Voltando rapidamente ao local onde sua máquina do tempo havia sido escondida, o Viajante consegue, enfim, com o auxílio dos instrumentos que coletara no museu, abrir caminho para ela. Acontece que isso era, na realidade, uma armadilha dos Morlock para o Viajante, e quando ele se dá conta disso, rapidamente aciona a alavanca em direção ao futuro!
Finalmente o narrador estava livre das garras dos Morlock, mas, ao invés de estar voltando para o passado, ele avançava para o futuro, ansioso para saber o destino da terra. Ele percebe que os dias vão ficando cada vez mais escuros, e a terra vai se aproximando cada vez mais do sol, que vai formando um disco no horizonte. Ao parar a aproximadamente 3.000.000 de anos no futuro, não reconhece mais a presença de nenhum humanoide, apenas crustáceos e outros artrópodes gigantes. Depois de analisar esse futuro distante, silencioso e quase sem vida, o Viajante retorna no tempo, parando no mesmo momento e praticamente no mesmo local de onde saíra: com exceção de que se movera um pouco para o lado, que era o tanto que os Morlock haviam locomovido a máquina.
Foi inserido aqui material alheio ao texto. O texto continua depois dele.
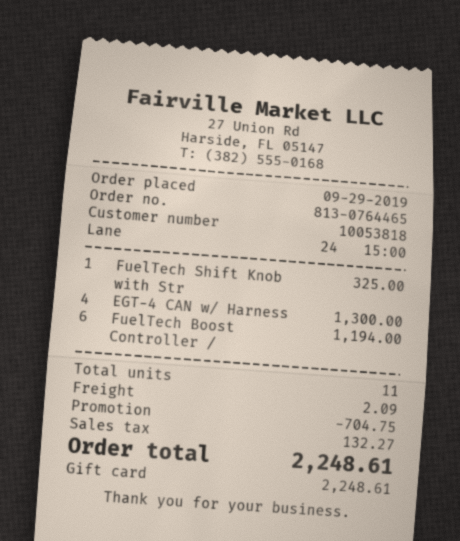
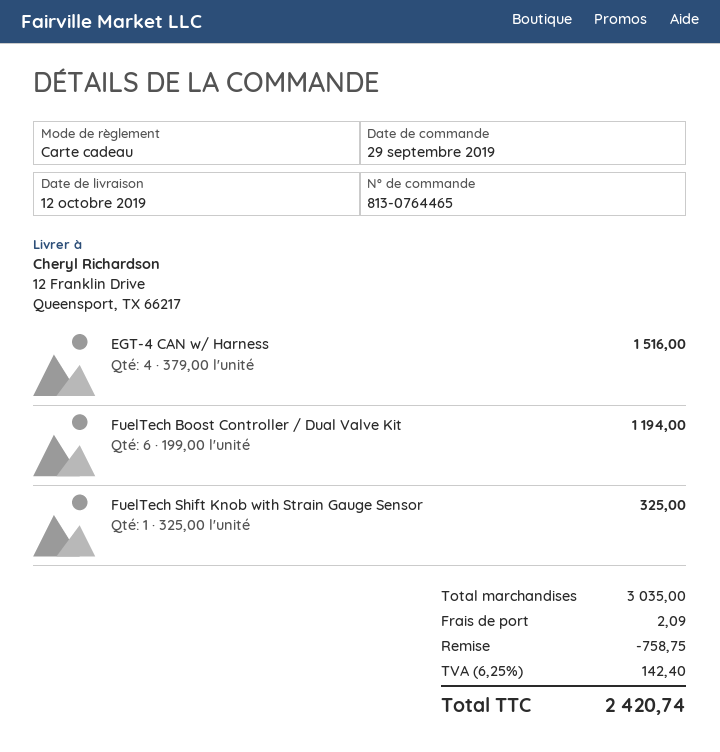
EGT-4 CAN w/ Harness: 4 for 1300.00 -> 4 for 1516.00
discount: 704.75 -> 758.75
tax: 132.27 -> 142.40
total: 2248.61 -> 2420.74

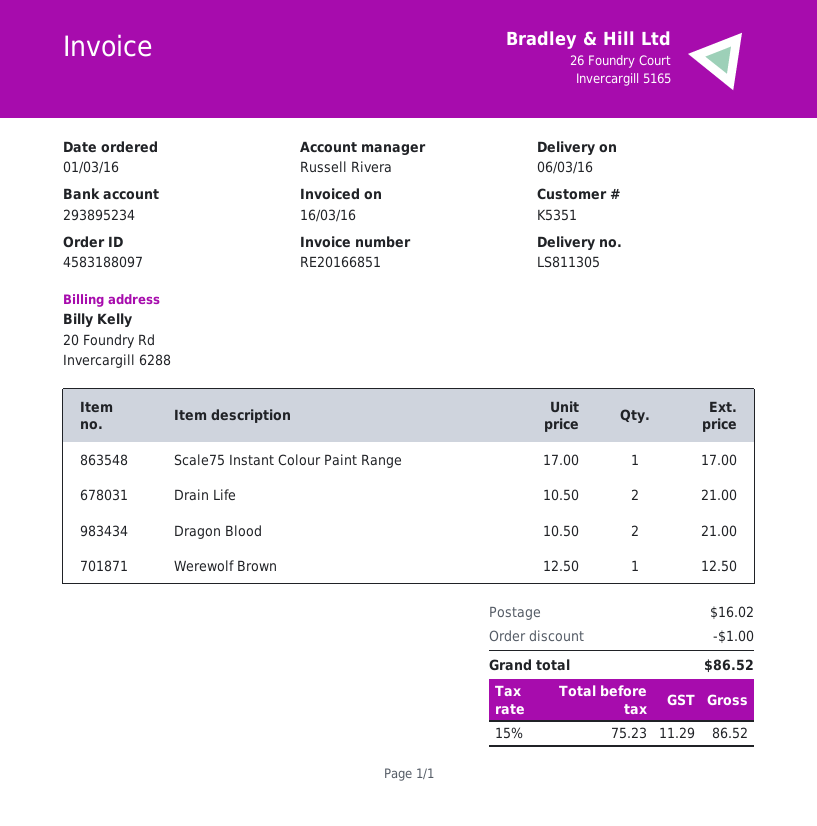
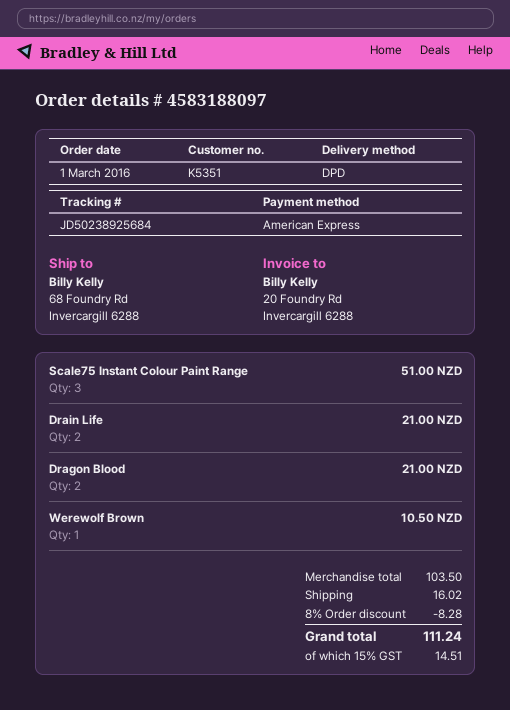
Scale75 Instant Colour Paint Range: 1 for 17.00 -> 3 for 51.00
Werewolf Brown: 1 for 12.50 -> 1 for 10.50
discount: 1.00 -> 8.28
tax: 15% = 11.29 -> 15% = 14.51
total: 86.52 -> 111.24

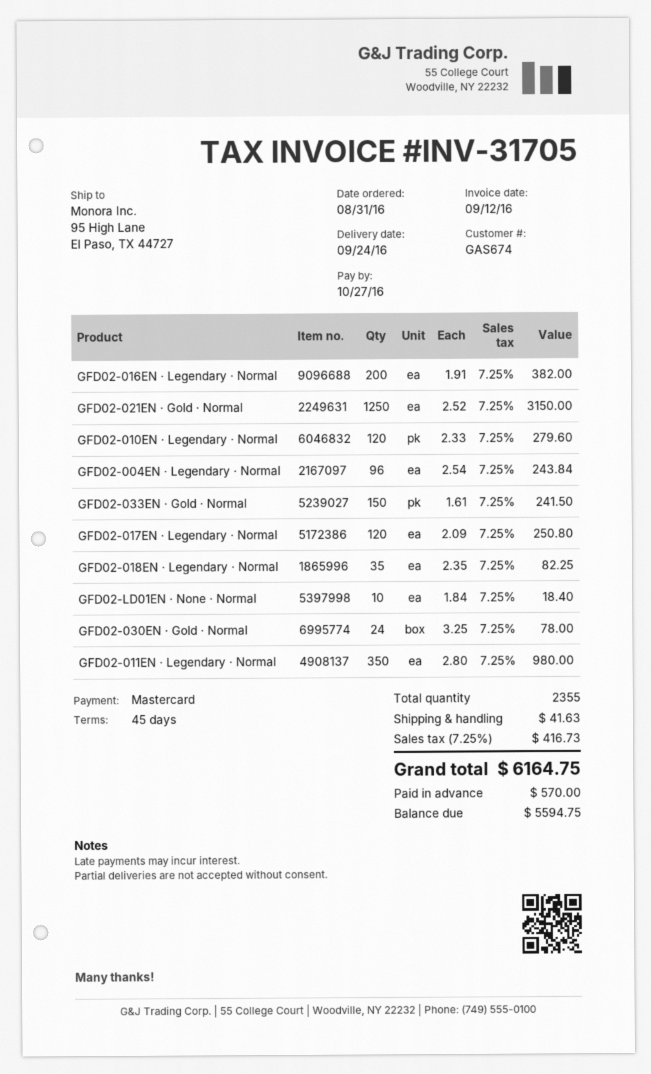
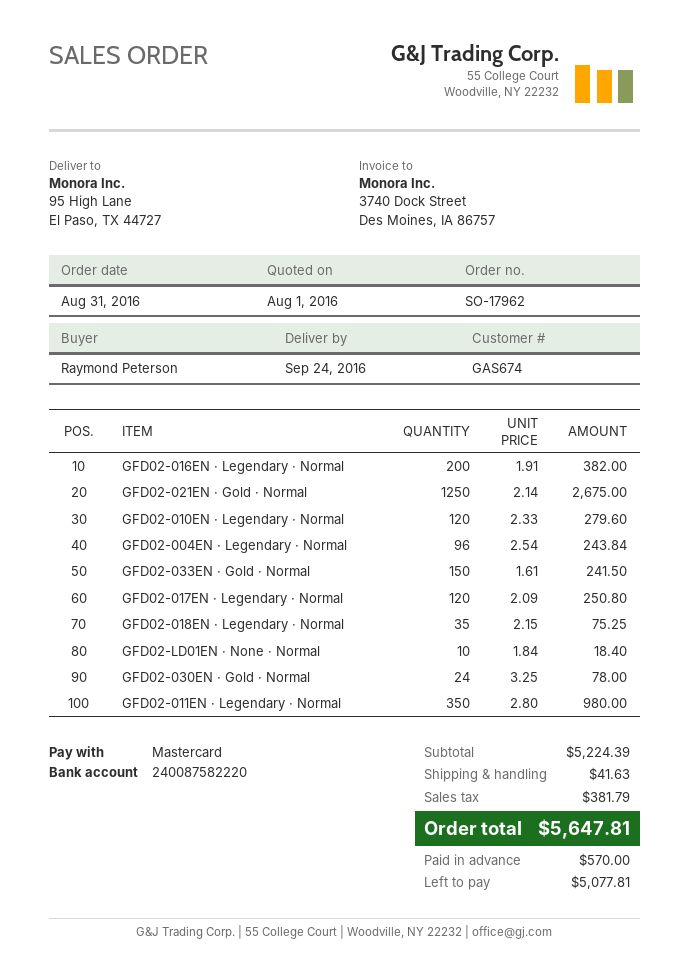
GFD02-021EN · Gold · Normal: 1250 x 2.52 = 3150.00 -> 1250 x 2.14 = 2675.00
GFD02-018EN · Legendary · Normal: 35 x 2.35 = 82.25 -> 35 x 2.15 = 75.25
tax: 416.73 -> 381.79
total: 6164.75 -> 5647.81
balance: 5594.75 -> 5077.81

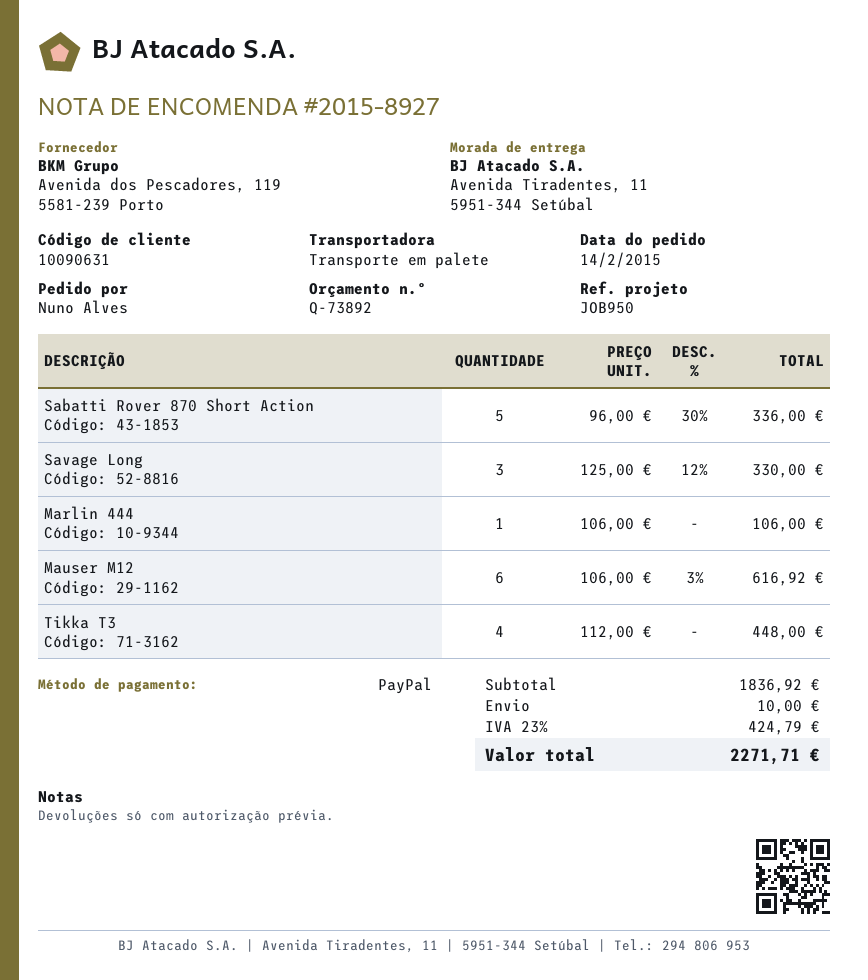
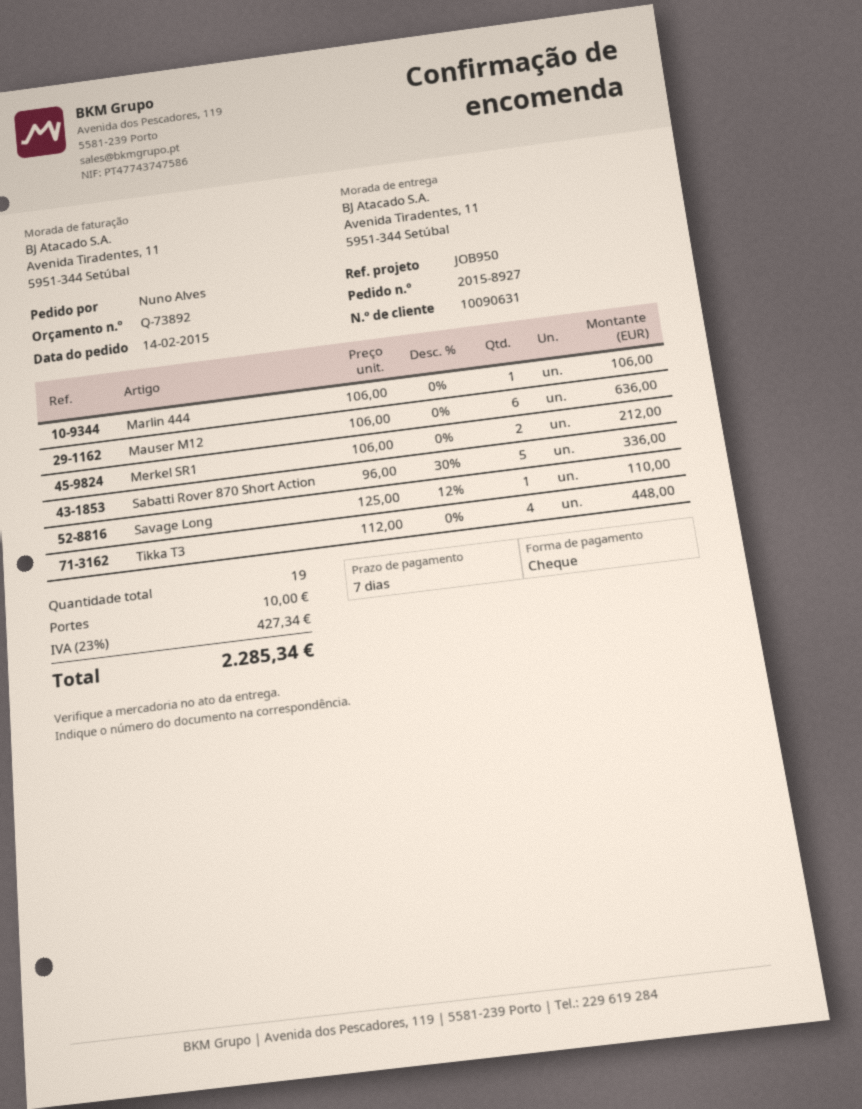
payment method: PayPal -> cheque
Savage Long: 3 x 125.00 - 12% = 330.00 -> 1 x 125.00 - 12% = 110.00
Mauser M12: 6 x 106.00 - 3% = 616.92 -> 6 x 106.00 = 636.00
Merkel SR1: none -> 2 x 106.00 = 212.00
tax: 23% = 424.79 -> 23% = 427.34
total: 2271.71 -> 2285.34

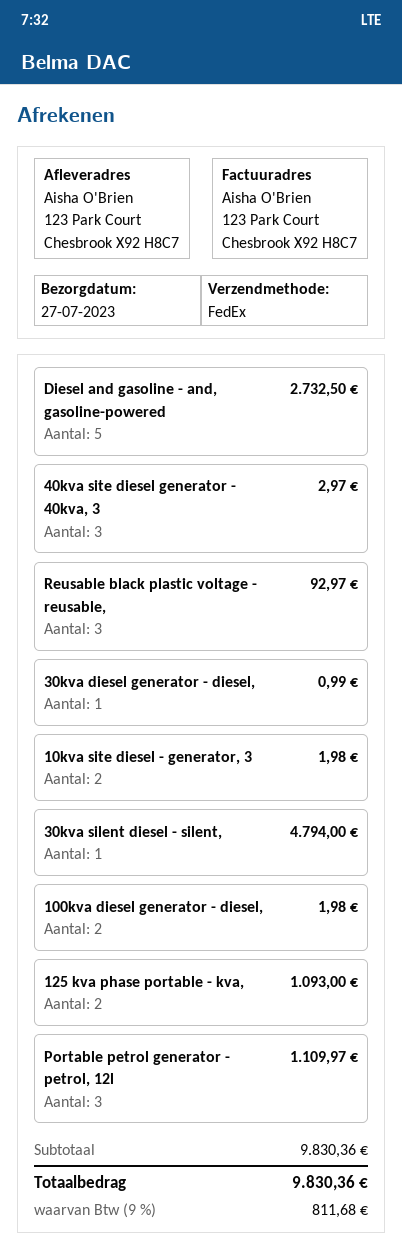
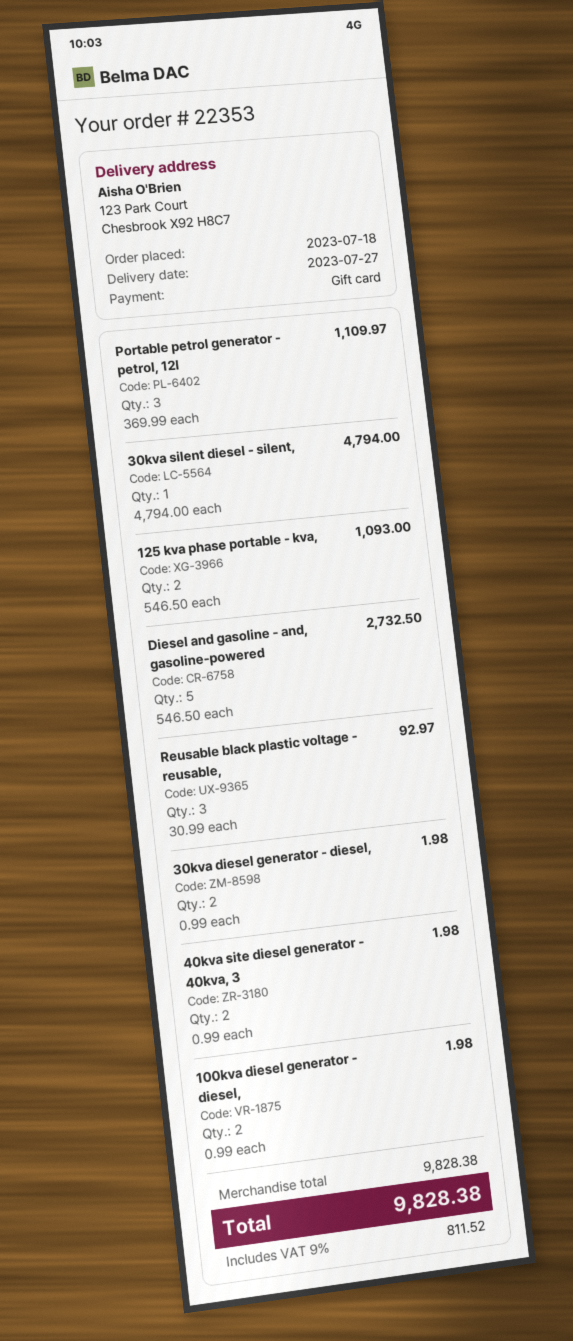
40kva site diesel generator - 40kva, 3: 3 for 2.97 -> 2 for 1.98
30kva diesel generator - diesel,: 1 for 0.99 -> 2 for 1.98
10kva site diesel - generator, 3: 2 for 1.98 -> none
subtotal: 9830.36 -> 9828.38
tax: 9% = 811.68 -> 9% = 811.52
total: 9830.36 -> 9828.38

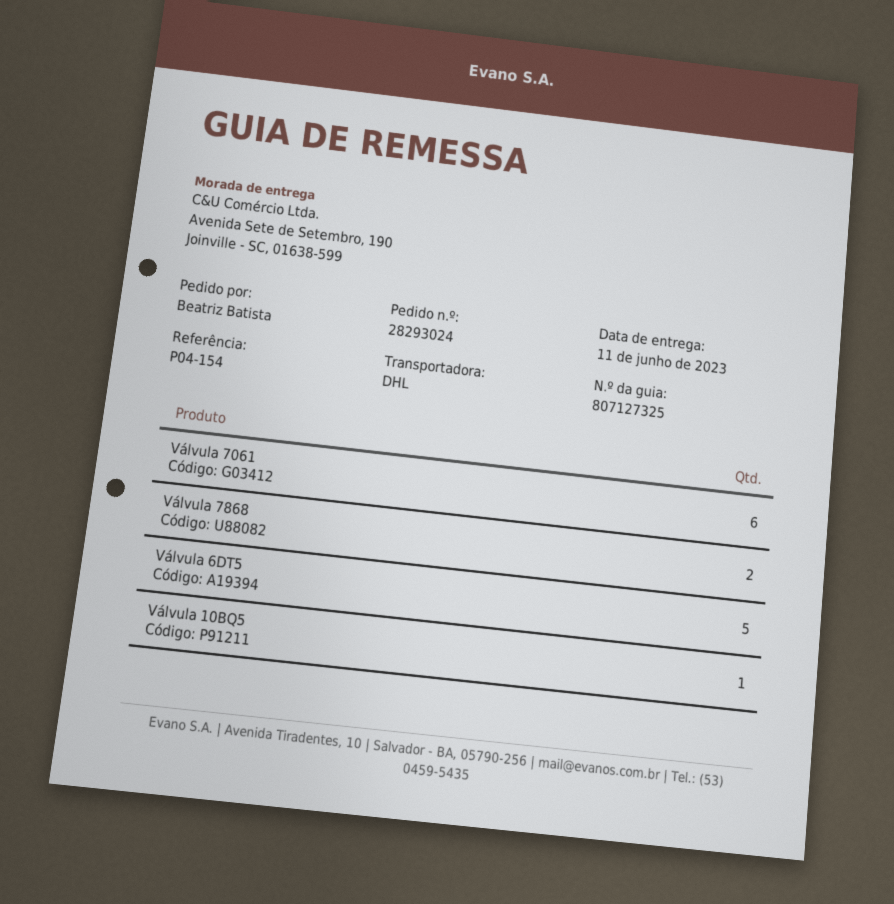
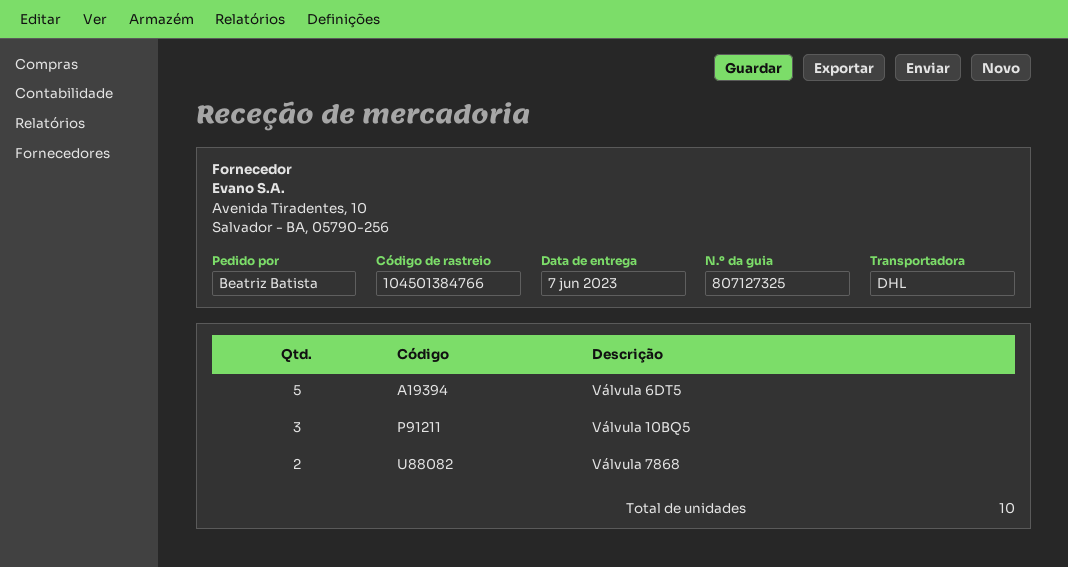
delivery date: 2023-06-11 -> 2023-06-07
Válvula 7061: 6 -> none
Válvula 10BQ5: 1 -> 3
Ao terminar a história, seus amigos encontram-se pasmos, mas sem acreditar, mesmo com a presença de evidências como a própria máquina do tempo e algumas flores que Weena havia lhe dado. O narrador foi o que mais acreditara na história, tanto que voltou à casa do Viajante no dia seguinte. Entretanto, num determinado momento, quando o Viajante pediu que esperasse enquanto entrava em seu laboratório, o narrador escuta um grito e o Viajante e sua máquina simplesmente somem.
O Viajante estava desaparecido há três anos desde então....
Que desfecho! Antes de finalizar o narrador também afirma que ele guardou, para ele, as flores que o Viajante trouxera de sua viagem, dadas por Weena, como testemunho de que que "a gratidão e a ternura mútua sobreviverão no coração do homem". Confesso que achei bem clichê essa lição de moral, o desfecho ficaria melhor sem ela...
O livro em si acaba sendo um pouco arrastado, por ser muito introspectivo e não possuir diálogos, mas duas coisas fazem ele valer muito a pena: a formulação de hipóteses pelo viajante, que depois vão sendo comprovadas ou desconstruídas, e o desfecho! Entender como funciona a sociedade dos anos 800.000 também é muito interessante, pois a gente se sente tão perdido quanto o viajante quando ele começa suas descrições no local.
No geral, o livro é um pouco maçante, e fica bem macabro em alguns momentos, mas vale muito a pena e me fez pensar bastante sobre como pode ser o futuro da humanidade.